松井 本気と本気のぶつかり合いじゃないですか。何度倒されても立ち上がってくる。その気持ちに泣かされたんでしょうね。私なんかと比べるのはおこがましいですけど、コンサートのアンコールの時って、すっごく体力的にキツいんです。もう無理かもって思うけど、ステージに立って歓声を聞くと、「もっとやってやろう」「限界を超えてやろう」って思うものなんです。そんな気持ちがないとステージには立てないですから。そういうものが1.4のメインで見えたんです。そこに感動してしまいました。

――人前に立つという意味では、プロレスもアイドルも共通しています。究極のところって、観ている人の心にどれだけインパクトを残すか、ですよね。

松井 そうです。私が言われて嬉しいのは、「SKE48は僕の生きる力です」という言葉です。自分をカッコよく見せたいっていう気持ちもありますよ。でも、それよりも全力で踊ることが誰かの力になっている。そう思えることが自分にとって一番のパワーになるんです。

――そういうことって、誰かに教わるものなんですか?それとも自然と身につけるもの?

松井 (牧野)アンナ先生には、「自分たちだけが楽しんでちゃダメだ」って教わりました。あと、「最終的には間違えてもいい。でも、笑顔でやり抜け」って。ダンスで失敗しても、プロレスでいえば試合で負けてしまっても、負けてしまった人がダメだったかというと、そうじゃない。負けた人がいい試合をしていたかもしれないじゃないですか。オカダ選手とケニー選手の試合を観ていて、勝ち負けじゃないんだなっていうことがわかりましたもん。どれだけ心に残る試合をしたのか、それが一番大事なんです。

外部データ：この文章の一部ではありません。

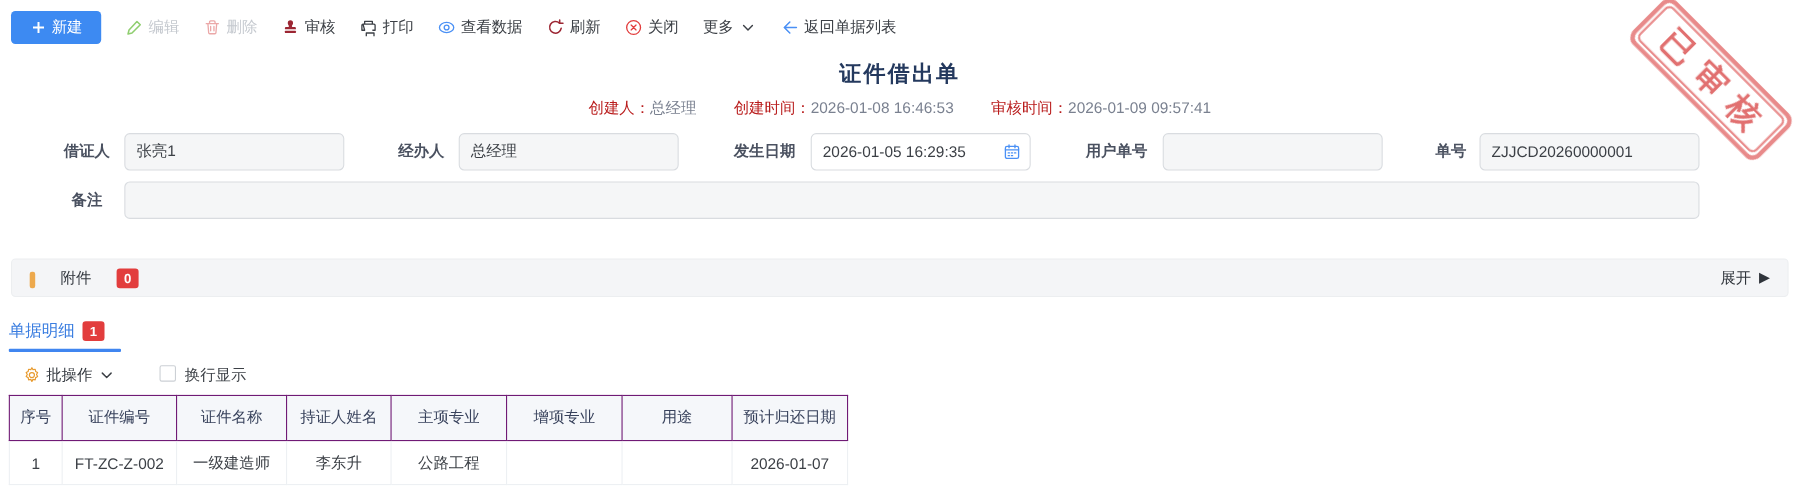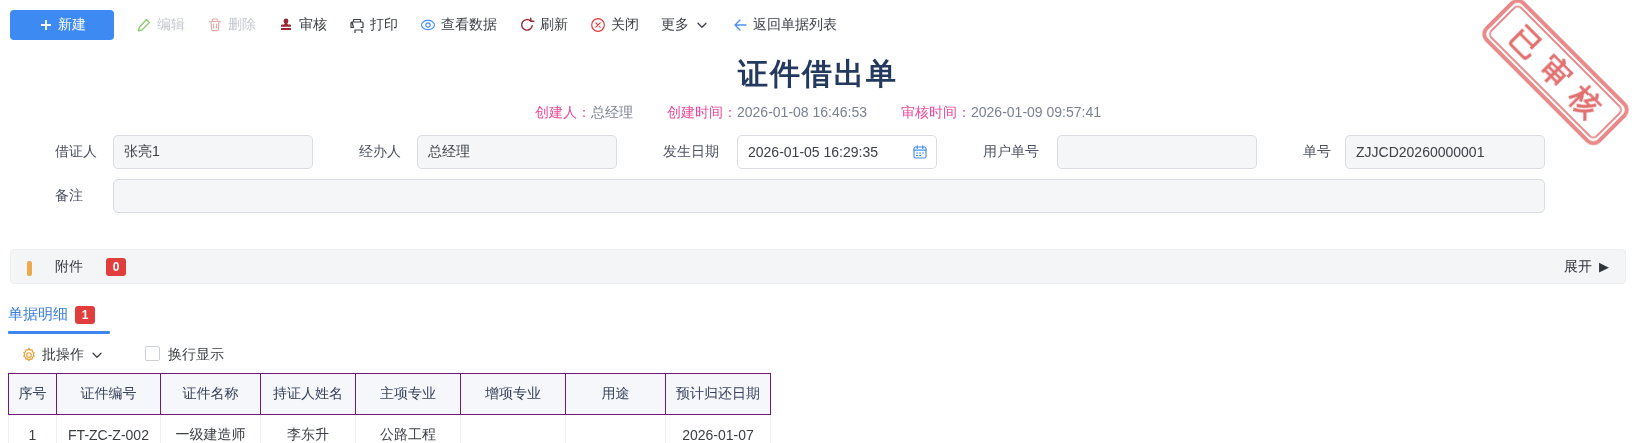--- a/index.html
+++ b/index.html
@@ -3,37 +3,37 @@
 <meta charset="utf-8">
 <style>
   * { margin:0; padding:0; box-sizing:border-box; }
   html,body { width:1636px; height:443px; background:#fff; overflow:hidden;
     font-family:"Liberation Sans","DejaVu Sans",sans-serif; font-size:14px; color:#3c4046; }
   .page { position:relative; width:1636px; height:443px; }
 
   
   .toolbar { display:flex; align-items:center; padding:8px 0 0 10px; gap:22px; height:42px; }
   .tb-btn-primary { display:flex; align-items:center; gap:4px; background:#3d8af2; color:#fff;
-    border:none; border-radius:4px; padding:6px 28px; font-size:14px; cursor:pointer; }
+    border:none; border-radius:4px; padding:6px 17px; font-size:14px; cursor:pointer; }
   .tb-item { display:flex; align-items:center; gap:5px; font-size:14px; color:#3c4046; cursor:pointer; background:none; border:none; }
   .tb-item.disabled { color:#c5c9cf; cursor:default; }
   .tb-item svg { display:block; }
   .ic { width:16px; height:16px; }
 
   
-  .doc-title { text-align:center; font-size:30px; font-weight:bold; color:#24395e; margin-top:12px; letter-spacing:2px; }
+  .doc-title { text-align:center; font-size:20px; font-weight:bold; color:#24395e; margin-top:12px; letter-spacing:2px; }
   .doc-meta { display:flex; justify-content:center; gap:34px; margin-top:9px; font-size:14px; }
-  .meta-label { color:#ec4899; }
+  .meta-label { color:#b91c1c; }
   .meta-value { color:#7a8190; }
 
   
   .form { margin-top:13px; }
   .form-row1 { display:flex; justify-content:space-between; padding:0 91px 0 55px; align-items:center; }
   .fgroup { display:flex; align-items:center; }
-  .flabel { text-align:left; margin-right:10px; color:#4a5160; white-space:nowrap; }
+  .flabel { text-align:center; margin-right:10px; color:#4a5160; white-space:nowrap;font-weight:bold; }
   .w48 { width:48px; } .w64 { width:64px; } .w32 { width:32px; }
   .finput { height:32px; border:1px solid #d9dce0; border-radius:5px; background:#f5f6f7;
     padding:16px 10px; font-size:14px; color:#3c4046; width:200px; outline:none;
     font-family:"Liberation Sans","DejaVu Sans",sans-serif; }
   .finput.editable { background:#fff; }
   .date-wrap { position:relative; display:flex; align-items:center; }
   .date-wrap .finput { padding-right:32px; }
   .date-wrap .cal { position:absolute; right:9px; }
   .form-row2 { display:flex; align-items:center; padding-left:55px; margin-top:10px; }
   .form-row2 .finput { width:1432px; }

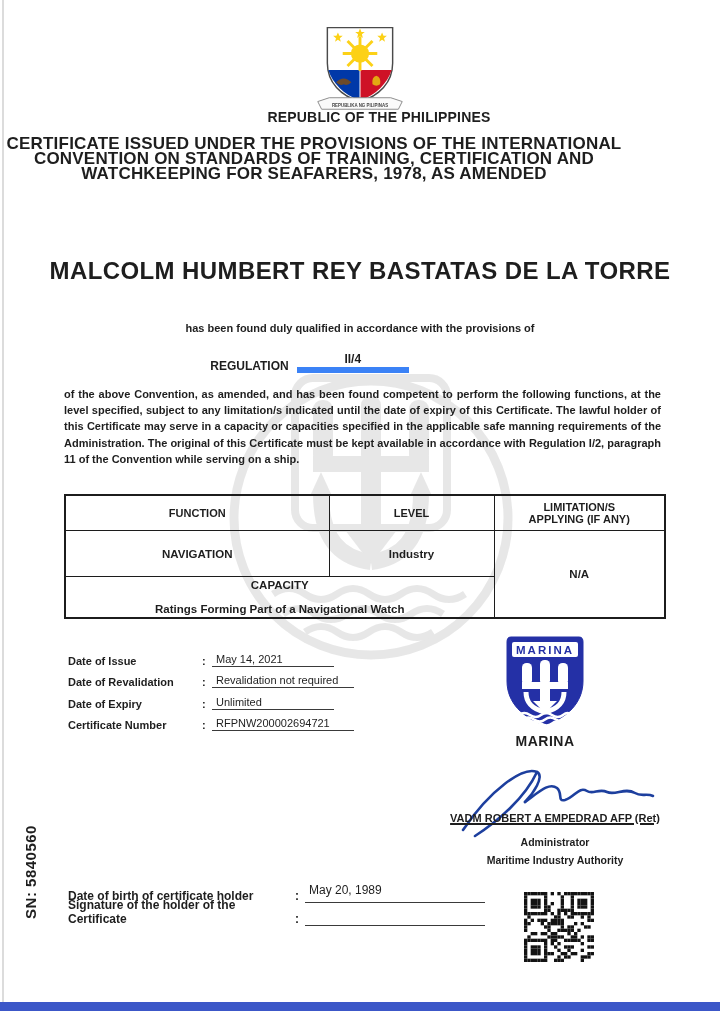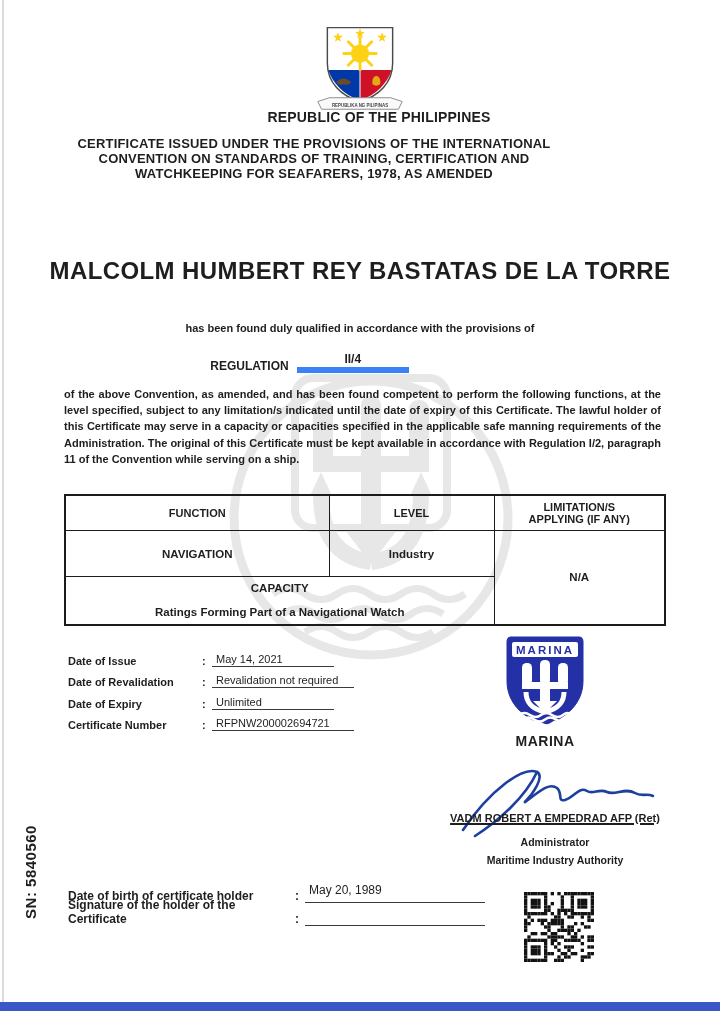--- a/index.html
+++ b/index.html
@@ -14,39 +14,39 @@
 
   
   #seal-watermark{left:225px;top:372px;width:292px;height:292px;opacity:.6;z-index:0;}
   #electronic-copy{left:282px;top:684px;z-index:0;color:#c9c9c9;font-weight:bold;
     font-size:28px;letter-spacing:3px;line-height:30px;}
   #electronic-copy .l2{margin-left:46px;}
 
   
   #coat-of-arms{left:312px;top:24px;width:96px;height:86px;}
   #country-title{left:0;top:109px;width:720px;font-size:14px;font-weight:bold;letter-spacing:.2px;margin-left:19px;}
-  #cert-header{left:0;top:136px;width:628px;font-size:13px;font-weight:bold;line-height:15px;letter-spacing:.2px;}
+  #cert-header{left:0;top:136px;width:628px;font-size:17px;font-weight:bold;line-height:15px;letter-spacing:.2px;}
   #certifies-line{left:0;top:208px;width:720px;font-size:10.5px;font-weight:bold;}
   #holder-name{left:0;top:257px;width:720px;font-size:24px;font-weight:bold;letter-spacing:.4px;}
   #qualified-line{left:0;top:322px;width:720px;font-size:11px;font-weight:bold;}
   #regulation-row{left:0;top:352px;width:619px;display:flex;justify-content:center;align-items:flex-end;}
   #regulation-row .lbl{font-size:12px;font-weight:bold;}
   #regulation-row .val{display:inline-block;width:112px;margin-left:8px;border-bottom:6px solid #3b82f6;
       text-align:center;font-size:12px;font-weight:bold;padding-bottom:1px;}
   #body-paragraph{left:64px;top:386px;width:597px;font-size:11px;font-weight:bold;line-height:16.2px;
       text-align:justify;z-index:1;}
 
   
   #cert-table{left:64px;top:494px;border-collapse:collapse;table-layout:fixed;z-index:1;background:transparent;}
   #cert-table td{border:1.5px solid #1c1c1c;text-align:center;vertical-align:middle;
       font-weight:bold;font-size:11.5px;padding:2px;background:transparent;}
   #cert-table{border:2.5px solid #1c1c1c;}
   #cert-table .hd{font-size:11px;line-height:12px;height:30px;}
   #cert-table .r2{height:46px;}
-  #cert-table .r3{height:48px;}
+  #cert-table .r3{height:41px;}
   #cert-table .cap-value{margin-top:12px;}
 
   
   #details{left:68px;top:645px;z-index:1;}
   .drow{height:21.5px;display:flex;align-items:flex-end;font-size:11px;}
   .drow .dl{width:134px;font-weight:bold;}
   .drow .dc{width:10px;font-weight:bold;}
   .drow .dv{display:inline-block;border-bottom:1.5px solid #3a3a3a;padding:0 4px 1px 4px;}
   .dv.w-sm{width:114px;} .dv.w-lg{width:134px;}
 

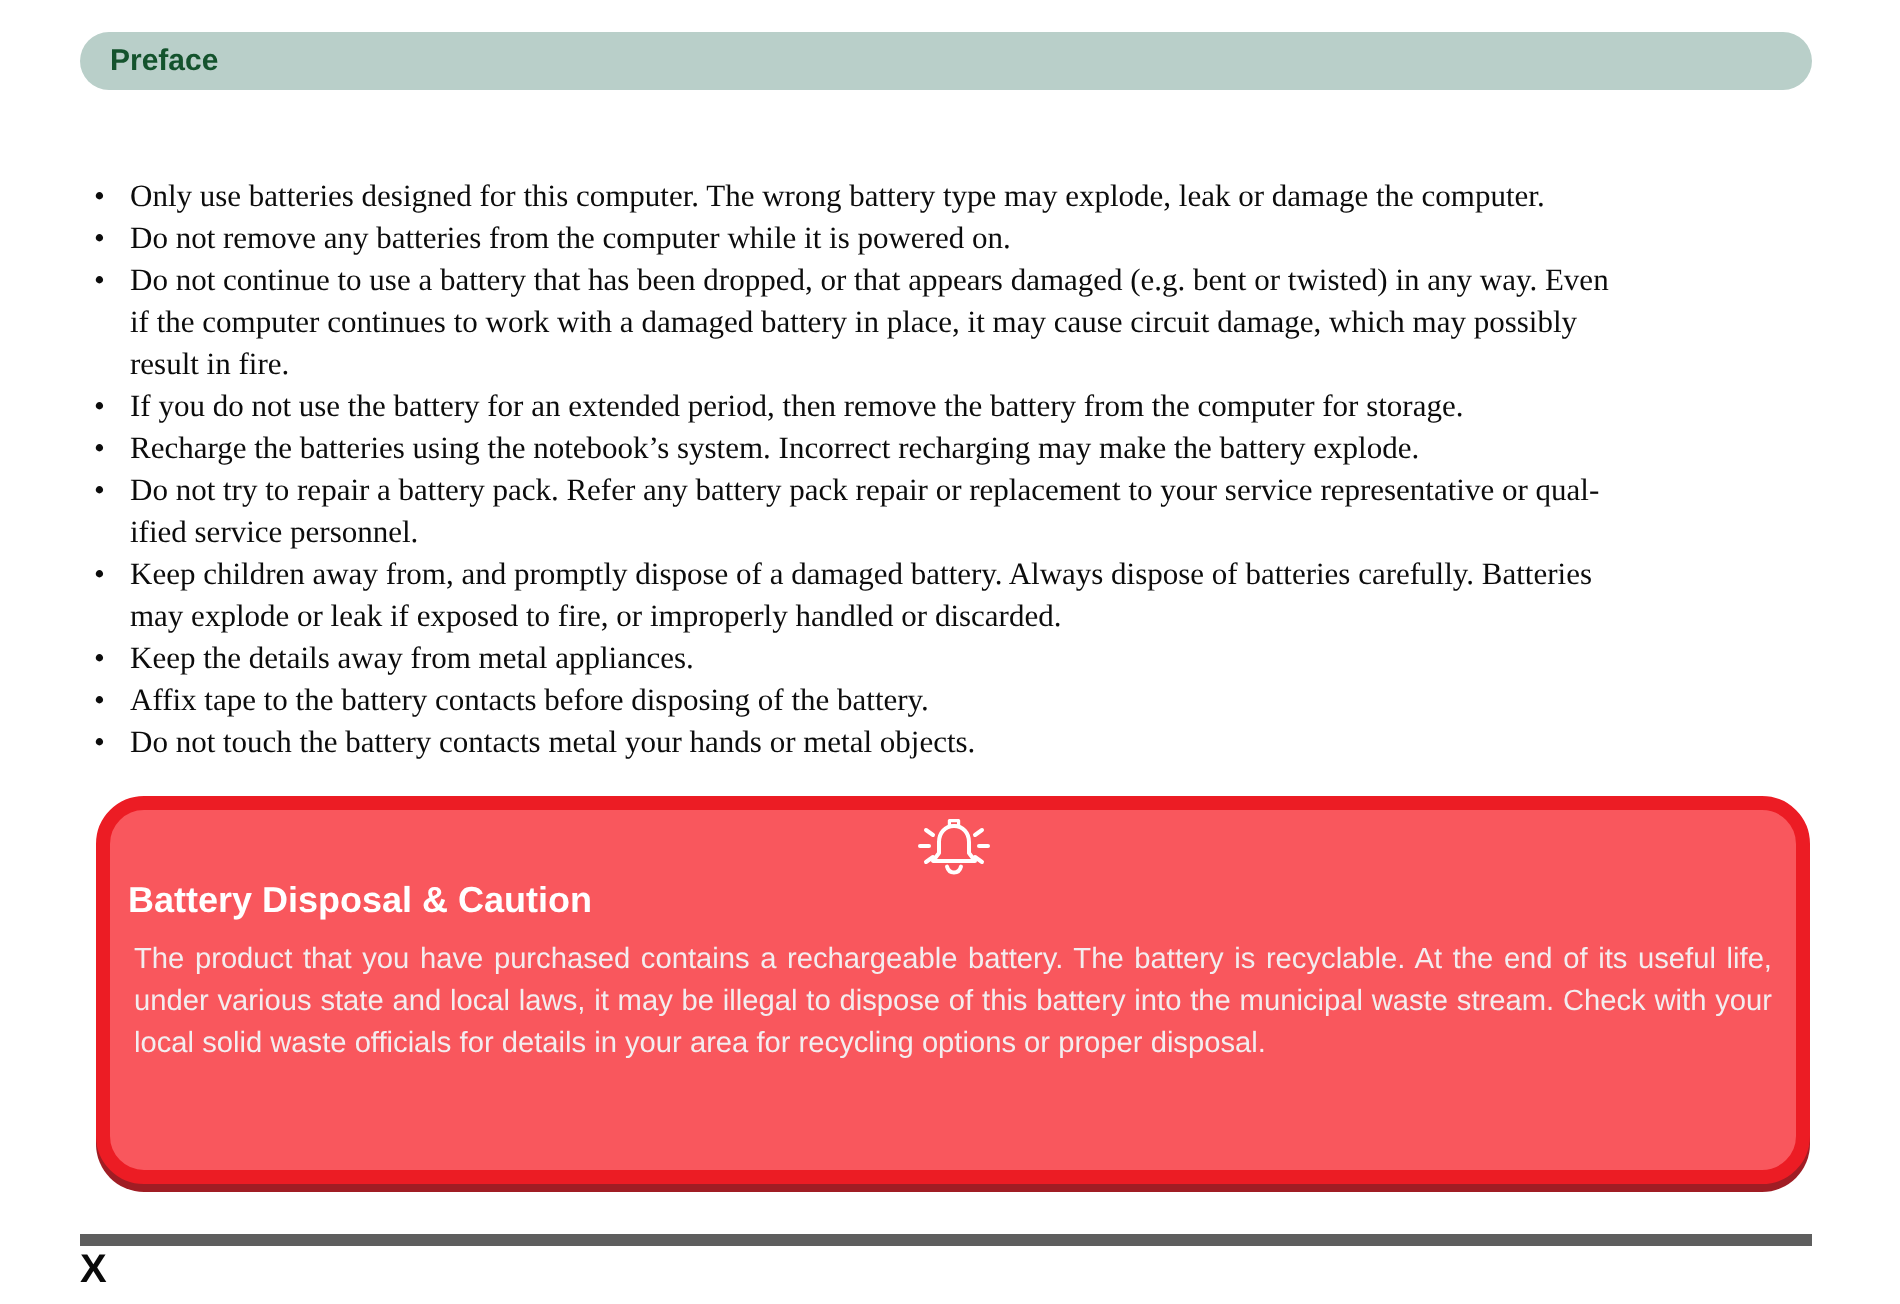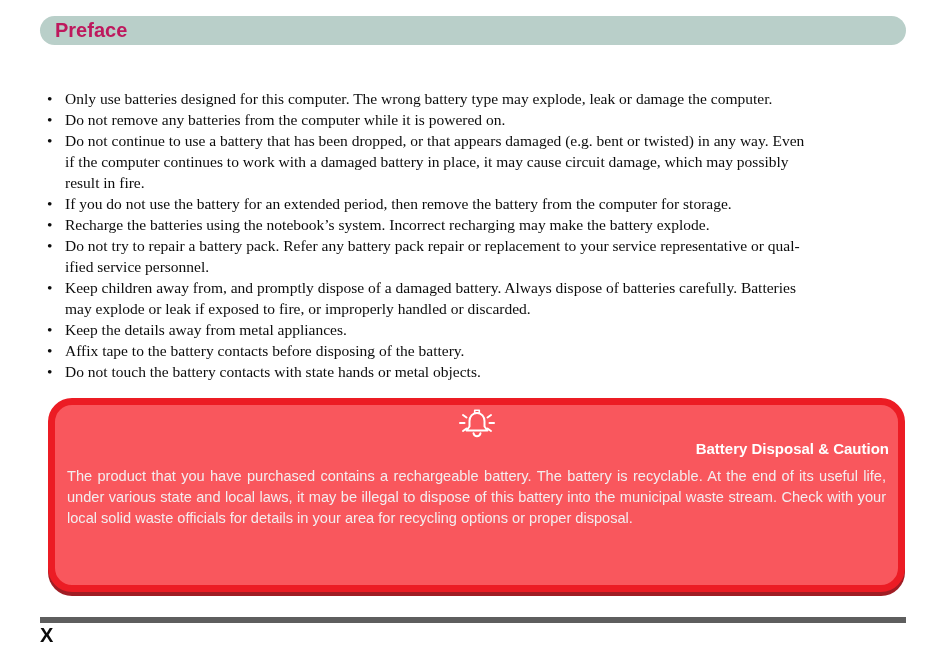--- a/index.html
+++ b/index.html
@@ -15,23 +15,23 @@
   
   .section-bar {
     position: absolute;
     left: 40px; top: 16px;
     width: 866px; height: 29px;
     background: #b9cfc9;
     border-radius: 15px;
     line-height: 29px;
     padding-left: 15px;
     box-sizing: border-box;
-    font-size: 20px;
+    font-size: 15px;
     font-weight: bold;
-    color: #be185d;
+    color: #14532d;
   }
 
   
   .doc-title {
     position: absolute;
     left: 40px; top: 58px;
     font-size: 21px;
     font-weight: bold;
     color: #0a0a0a;
     letter-spacing: 0.2px;
@@ -67,22 +67,22 @@
     background: #f9575d;
     border: 7px solid #ec1c24;
     border-radius: 24px;
     box-shadow: 0 4px 0 #a01d24;
     padding: 3px 9px 12px 9px;
     overflow: hidden;
   }
   .caution-icon-row { text-align: center; height: 31px; }
   .caution-icon-row svg { display: inline-block; vertical-align: top; }
   .caution-title {
-    text-align: right;
-    font-size: 15px;
+    text-align: left;
+    font-size: 18px;
     font-weight: bold;
     color: #ffffff;
     margin: 1px 0 9px 0;
   }
   .caution-para {
     font-size: 14.6px;
     line-height: 21px;
     color: #f3edef;
     text-align: justify;
     margin: 0 3px;
@@ -150,21 +150,21 @@
     <div class="bullet-item">
       <span class="bullet-marker">•</span>
       <div class="bullet-text">Keep the details away from metal appliances.</div>
     </div>
     <div class="bullet-item">
       <span class="bullet-marker">•</span>
       <div class="bullet-text">Affix tape to the battery contacts before disposing of the battery.</div>
     </div>
     <div class="bullet-item">
       <span class="bullet-marker">•</span>
-      <div class="bullet-text">Do not touch the battery contacts with state hands or metal objects.</div>
+      <div class="bullet-text">Do not touch the battery contacts metal your hands or metal objects.</div>
     </div>
   </div>
 
   <div class="caution-box">
     <div class="caution-icon-row">
       <svg width="44" height="31" viewBox="0 0 44 31" aria-hidden="true">
         <g stroke="#ffffff" fill="none" stroke-width="2" stroke-linecap="round" stroke-linejoin="round">
           <path d="M22 5 C17.5 5 14.5 8.5 14.5 13 L14.5 18.5 L11.5 22.5 L32.5 22.5 L29.5 18.5 L29.5 13 C29.5 8.5 26.5 5 22 5 Z"></path>
           <path d="M19.7 2.3 L24.3 2.3 L24.3 5 L19.7 5 Z" stroke-width="1.6"></path>
           <path d="M18.5 25.3 C19 27.3 20.3 28.3 22 28.3 C23.7 28.3 25 27.3 25.5 25.3"></path>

――プロレスって入場シーンはもちろんのこと、試合中の姿も見せどころです。そこで思い出したのが、珠理奈さんの立ち姿のカッコよさなんです。『豆腐プロレス』内でも発揮されていますね。

松井 やったー!強そうってよく言われます。

――もはやプロレスラーでしたね(笑)

松井 ファンの方には、「プロレスとSKE48の兼任、いつするの?」って言われてます(笑)

――ドラマだけじゃなく、ステージにもそれは当てはまると思います。昨年11月のソロコンサートは圧巻でした。小畑優奈さんのラブリーな10分間の直後に珠理奈さんが登場するや、客席の空気を一瞬にして変えましたね。

松井 それも気持ちの話になりますね。私、本当は自信がないんです。だからこそ練習をしっかりやらないとダメだし、自信がついてからステージに立ちたいんです。自信がついたら、「よっしゃー、いくぞー!」っていう気持ちになれます。でも、年々弱くなってる気がするんです。「誤解されたら嫌だな」とか考えちゃうと。「珠理奈は強そうだから、何を言っても大丈夫だろう」って思われているんでしょうね。「そんなことないよ!」と私は言いたい(笑)

――落ち込んだら、プロレスで元気になってください!

松井 最近は辛いことがあっても、試合を観ると忘れますから。プロレスからめちゃくちゃパワーをもらっています。何度倒れても立ち上がってくる姿にどれだけ励まされていることか。私も起き上がろうって思いますもん。趣味のなかった私に初めて趣味ができました!もちろんお仕事も好きですけど、好きになったプロレスをドラマとはいえ演じることができているなんて、もう最高です!こんなに嬉しいことはありません!